Quello che stiamo realizzando – in collaborazione e in armonia d’intenti con i responsabili delle edizioni Joker – è un lavoro da rabdomanti, attratti da libri che, per il nostro gusto, esigono di essere tradotti. Si tratta di opere caratterizzate da un perturbamento della bellezza classica, dalla ricerca di un tono poetico non allineato alla koinè dominante, ma ancora ricco di ombre e domande. Nella sezione L’arte della follia è uscito, un anno fa, Diari del transito, un libro-zibaldone di Alfonso Guida, poeta lucano che soffrì in passato di disturbi schizoaffettivi. Sono stati pubblicati anche dei volumi collettivi: Due ma non due (un catalogo di arte outsider), Perturbamento (un’antologia di prose e poesie il cui titolo riprende quello del celebre romanzo di Thomas Bernhard), La grazia e l’abisso (con saggi ispirati alla figura di Robert Walser). Si possono ricordare anche le riflessioni sulla poesia di Lumelli ed Ercolani (Cento lettere), i frammenti di Giuseppe Zuccarino (Grafemi, Rifrazioni e altri scritti), i saggi sulla letteratura di Luigi Sasso (Fuori dal paradiso, Vocazioni,A fondo perduto).

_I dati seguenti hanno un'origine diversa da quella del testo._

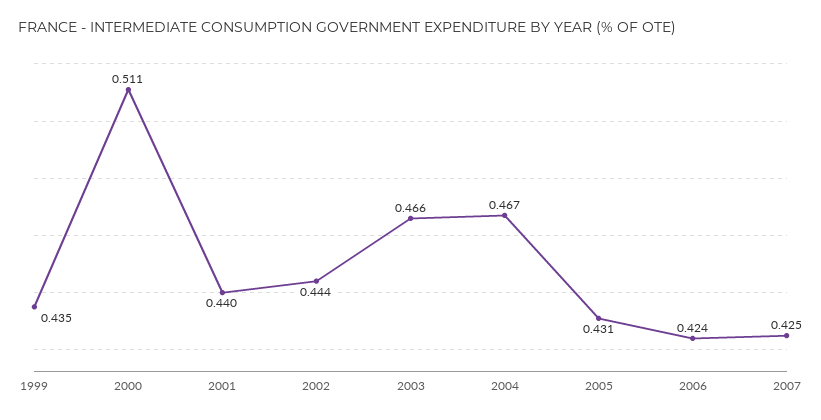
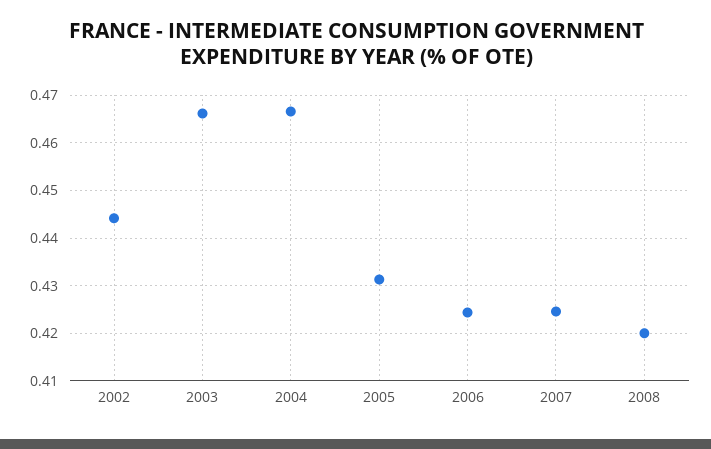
1999: 0.435 -> none
2000: 0.511 -> none
2001: 0.44 -> none
2008: none -> 0.42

Ma perché pubblicare volumi estranei al mercato letterario? Il nostro intento è quello di sottolineare come la bellezza non sia un regno preordinato, confortevole, tranquillo, ma richieda il rischioso inoltrarsi in un territorio sconosciuto. Ciò che conta non è soltanto l’eleganza formale della scrittura, ma la sua intensità, il turbamento che provoca. Una letteratura senza gli anomali Lucrezio, Leopardi, Baudelaire, Kafka o Artaud sarebbe impensabile.
Per i libri della collana, abbiamo adottato un formato particolare, che ricorda quello di una rivista psicoanalitica genovese, “Fanes”. Ciascuno dei volumi si presenta come un elegante rettangolo bianco con il titolo in rosso e un particolare logo (già usato per la rivista “Arca”) che riproduce un antico sigillo. Il passaggio a “I libri dell’Arca” è stato per noi naturale. Dapprima, la rivista era un campo magnetico di libertà, ma poi sono subentrati il web e i blog, che hanno preso il sopravvento sui periodici cartacei, e abbiamo inventato una nuova rivista online “La foce e la sorgente” (titolo desunto da un verso del poeta Lorenzo Pittaluga, morto suicida a 28 anni nel 1995), che ha ospitato, dal 2018 al 2022, scritti e traduzioni in sintonia con le precedenti iniziative.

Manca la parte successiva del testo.